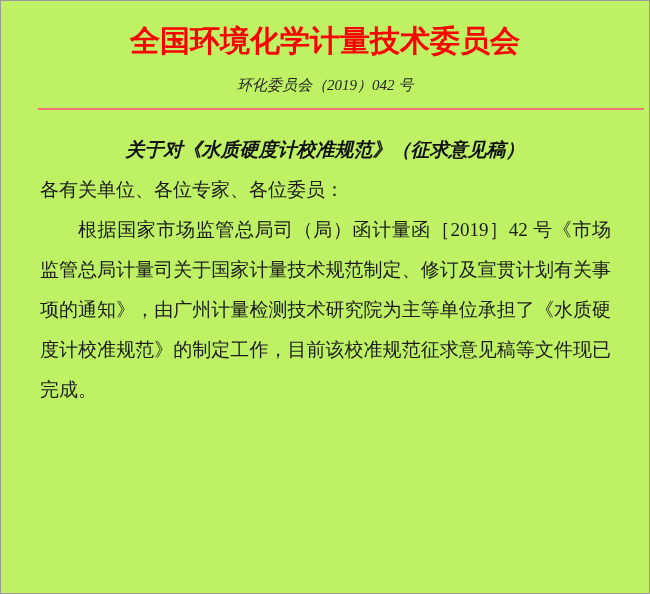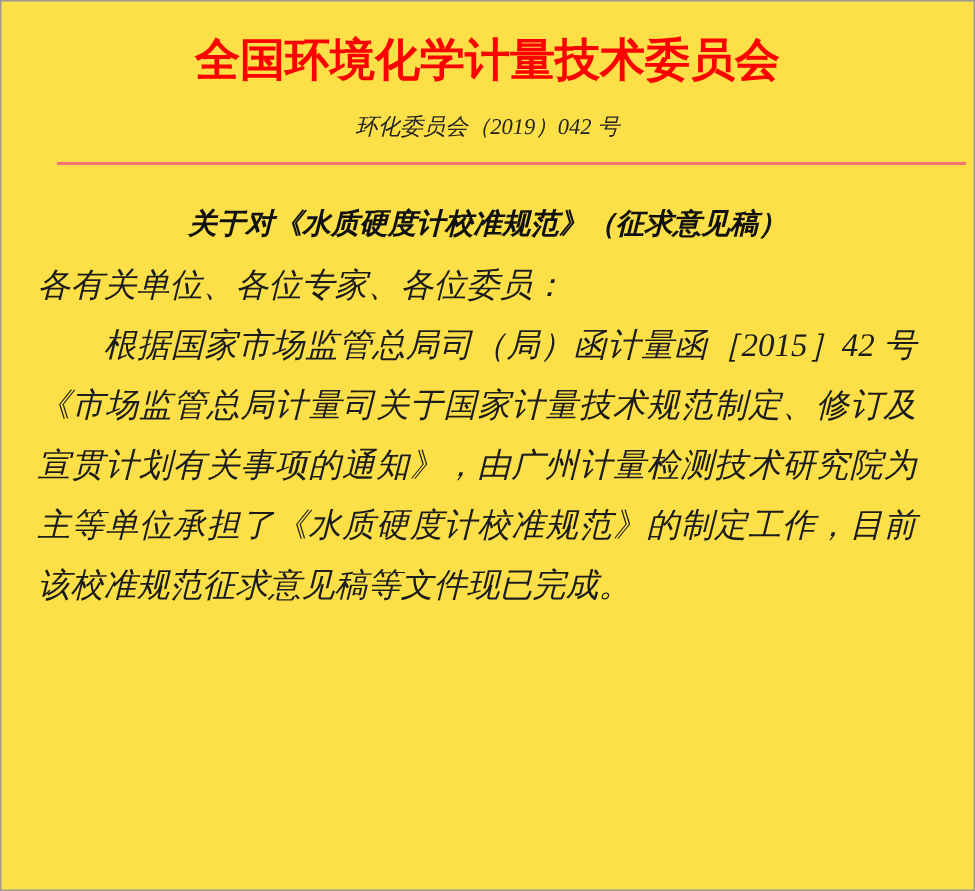--- a/index.html
+++ b/index.html
@@ -5,21 +5,21 @@
   html, body {
     margin: 0;
     padding: 0;
     background: #ffffff;
   }
   .page {
     position: relative;
     width: 650px;
     height: 594px;
     box-sizing: border-box;
-    background: #fde047;
+    background: #bef264;
     border: 1px solid #999999;
     padding-top: 22px;
     overflow: hidden;
     font-family: "Liberation Serif", serif;
   }
   .org-name {
     text-align: center;
     font-family: "Liberation Sans", sans-serif;
     font-weight: bold;
     font-size: 30px;
@@ -48,27 +48,26 @@
     font-weight: bold;
     font-size: 19px;
     line-height: 40px;
     color: #111111;
     font-style: italic;
   }
   .doc-title .title-line {
     display: block;
   }
   .body-text {
-    padding: 0 38px 0 24px;
-    font-size: 22px;
+    padding: 0 38px 0 39px;
+    font-size: 19px;
     line-height: 40px;
     color: #1c1c1c;
     text-align: justify;
     text-justify: inter-character;
-    font-style: italic;
   }
   .body-text p {
     margin: 0;
   }
   .salutation {
     text-indent: 0;
   }
   .paragraph {
     text-indent: 2em;
   }
@@ -83,16 +82,16 @@
   <div class="doc-number">环化委员会（2019）042 号</div>
 
   <div class="red-divider"></div>
 
   <div class="doc-title">
     <span class="title-line">关于对《水质硬度计校准规范》（征求意见稿）</span>
   </div>
 
   <div class="body-text">
     <p class="salutation">各有关单位、各位专家、各位委员：</p>
-    <p class="paragraph">根据国家市场监管总局司（局）函计量函［2015］42 号《市场监管总局计量司关于国家计量技术规范制定、修订及宣贯计划有关事项的通知》，由广州计量检测技术研究院为主等单位承担了《水质硬度计校准规范》的制定工作，目前该校准规范征求意见稿等文件现已完成。</p>
+    <p class="paragraph">根据国家市场监管总局司（局）函计量函［2019］42 号《市场监管总局计量司关于国家计量技术规范制定、修订及宣贯计划有关事项的通知》，由广州计量检测技术研究院为主等单位承担了《水质硬度计校准规范》的制定工作，目前该校准规范征求意见稿等文件现已完成。</p>
   </div>
 
 </div>
 
 </body></html>

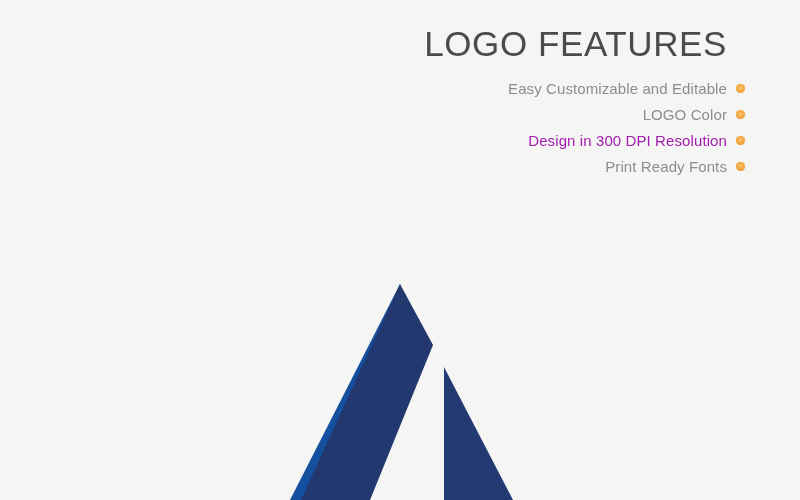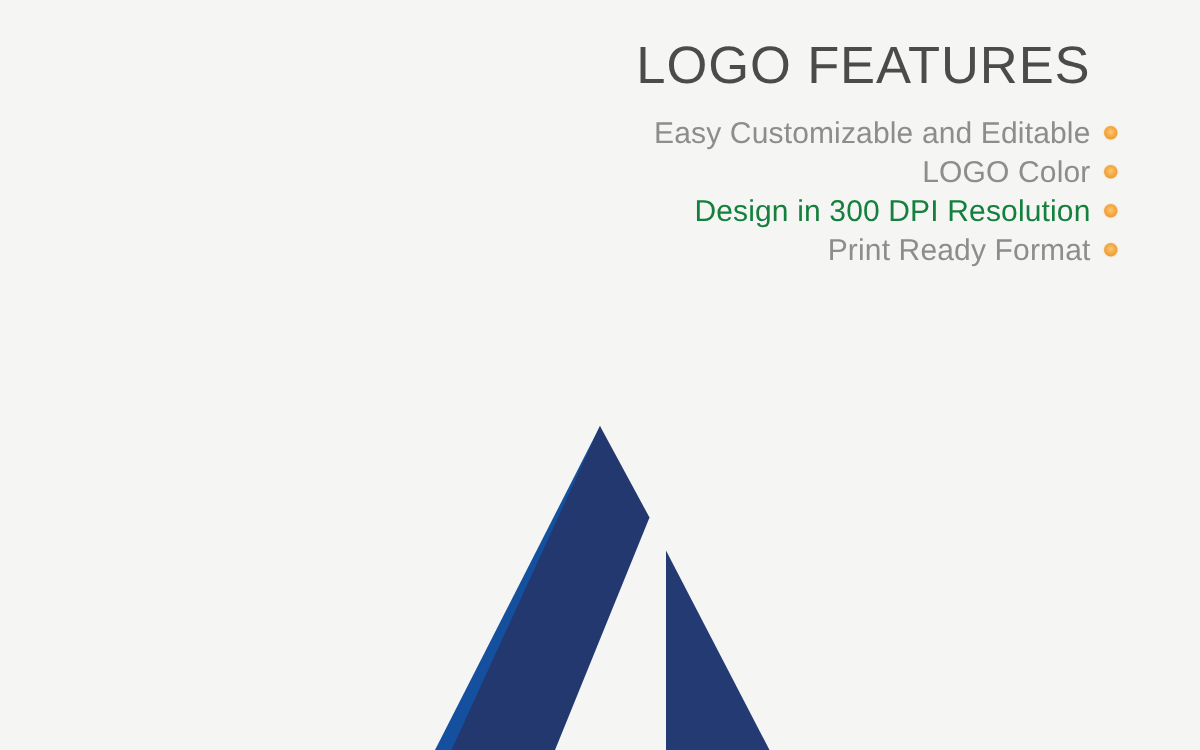--- a/index.html
+++ b/index.html
@@ -54,21 +54,21 @@
   .feature-row {
     display: flex;
     align-items: center;
     justify-content: flex-end;
     height: 24px;
     margin-bottom: 2px;
   }
 
   .feature-label {
     font-family: "Liberation Sans", sans-serif;
-    font-size: 20px;
+    font-size: 15px;
     font-weight: 400;
     color: #8d8d8d;
     line-height: 24px;
     white-space: nowrap;
     letter-spacing: 0.1px;
   }
 
   .feature-bullet {
     flex: 0 0 auto;
     width: 9px;
@@ -108,26 +108,26 @@
         <span class="feature-label" style="color: rgb(141, 141, 141);">Easy Customizable and Editable</span>
         <span class="feature-bullet"></span>
       </li>
 
       <li class="feature-row">
         <span class="feature-label" style="color: rgb(141, 141, 141);">LOGO Color</span>
         <span class="feature-bullet"></span>
       </li>
 
       <li class="feature-row">
-        <span class="feature-label" style="color: #15803d;">Design in 300 DPI Resolution</span>
+        <span class="feature-label" style="color: #a21caf;">Design in 300 DPI Resolution</span>
         <span class="feature-bullet"></span>
       </li>
 
       <li class="feature-row">
-        <span class="feature-label" style="color: rgb(141, 141, 141);">Print Ready Format</span>
+        <span class="feature-label" style="color: rgb(141, 141, 141);">Print Ready Fonts</span>
         <span class="feature-bullet"></span>
       </li>
 
 
     </ul>
   </section>
 
   <svg id="logo-mark" viewBox="0 0 800 500" width="800" height="500" xmlns="http://www.w3.org/2000/svg">
     <polygon points="400,284 290,500 358,500 413,346" fill="#14509e"></polygon>
     <polygon points="400,284 433,345 370,500 301,500" fill="#22386f"></polygon>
* * * *
Action item:
Repeat each line of the records above exactly, but do not copy the pictures.

Answer below:
--- a/index.html
+++ b/index.html
@@ -5,21 +5,21 @@
   html, body {
     margin: 0;
     padding: 0;
     background: #ffffff;
   }
   .page {
     position: relative;
     width: 650px;
     height: 594px;
     box-sizing: border-box;
-    background: #fde047;
+    background: #bef264;
     border: 1px solid #999999;
     padding-top: 22px;
     overflow: hidden;
     font-family: "Liberation Serif", serif;
   }
   .org-name {
     text-align: center;
     font-family: "Liberation Sans", sans-serif;
     font-weight: bold;
     font-size: 30px;
@@ -48,27 +48,26 @@
     font-weight: bold;
     font-size: 19px;
     line-height: 40px;
     color: #111111;
     font-style: italic;
   }
   .doc-title .title-line {
     display: block;
   }
   .body-text {
-    padding: 0 38px 0 24px;
-    font-size: 22px;
+    padding: 0 38px 0 39px;
+    font-size: 19px;
     line-height: 40px;
     color: #1c1c1c;
     text-align: justify;
     text-justify: inter-character;
-    font-style: italic;
   }
   .body-text p {
     margin: 0;
   }
   .salutation {
     text-indent: 0;
   }
   .paragraph {
     text-indent: 2em;
   }
@@ -83,16 +82,16 @@
   <div class="doc-number">环化委员会（2019）042 号</div>
 
   <div class="red-divider"></div>
 
   <div class="doc-title">
     <span class="title-line">关于对《水质硬度计校准规范》（征求意见稿）</span>
   </div>
 
   <div class="body-text">
     <p class="salutation">各有关单位、各位专家、各位委员：</p>
-    <p class="paragraph">根据国家市场监管总局司（局）函计量函［2015］42 号《市场监管总局计量司关于国家计量技术规范制定、修订及宣贯计划有关事项的通知》，由广州计量检测技术研究院为主等单位承担了《水质硬度计校准规范》的制定工作，目前该校准规范征求意见稿等文件现已完成。</p>
+    <p class="paragraph">根据国家市场监管总局司（局）函计量函［2019］42 号《市场监管总局计量司关于国家计量技术规范制定、修订及宣贯计划有关事项的通知》，由广州计量检测技术研究院为主等单位承担了《水质硬度计校准规范》的制定工作，目前该校准规范征求意见稿等文件现已完成。</p>
   </div>
 
 </div>
 
 </body></html>

--- a/index.html
+++ b/index.html
@@ -54,21 +54,21 @@
   .feature-row {
     display: flex;
     align-items: center;
     justify-content: flex-end;
     height: 24px;
     margin-bottom: 2px;
   }
 
   .feature-label {
     font-family: "Liberation Sans", sans-serif;
-    font-size: 20px;
+    font-size: 15px;
     font-weight: 400;
     color: #8d8d8d;
     line-height: 24px;
     white-space: nowrap;
     letter-spacing: 0.1px;
   }
 
   .feature-bullet {
     flex: 0 0 auto;
     width: 9px;
@@ -108,26 +108,26 @@
         <span class="feature-label" style="color: rgb(141, 141, 141);">Easy Customizable and Editable</span>
         <span class="feature-bullet"></span>
       </li>
 
       <li class="feature-row">
         <span class="feature-label" style="color: rgb(141, 141, 141);">LOGO Color</span>
         <span class="feature-bullet"></span>
       </li>
 
       <li class="feature-row">
-        <span class="feature-label" style="color: #15803d;">Design in 300 DPI Resolution</span>
+        <span class="feature-label" style="color: #a21caf;">Design in 300 DPI Resolution</span>
         <span class="feature-bullet"></span>
       </li>
 
       <li class="feature-row">
-        <span class="feature-label" style="color: rgb(141, 141, 141);">Print Ready Format</span>
+        <span class="feature-label" style="color: rgb(141, 141, 141);">Print Ready Fonts</span>
         <span class="feature-bullet"></span>
       </li>
 
 
     </ul>
   </section>
 
   <svg id="logo-mark" viewBox="0 0 800 500" width="800" height="500" xmlns="http://www.w3.org/2000/svg">
     <polygon points="400,284 290,500 358,500 413,346" fill="#14509e"></polygon>
     <polygon points="400,284 433,345 370,500 301,500" fill="#22386f"></polygon>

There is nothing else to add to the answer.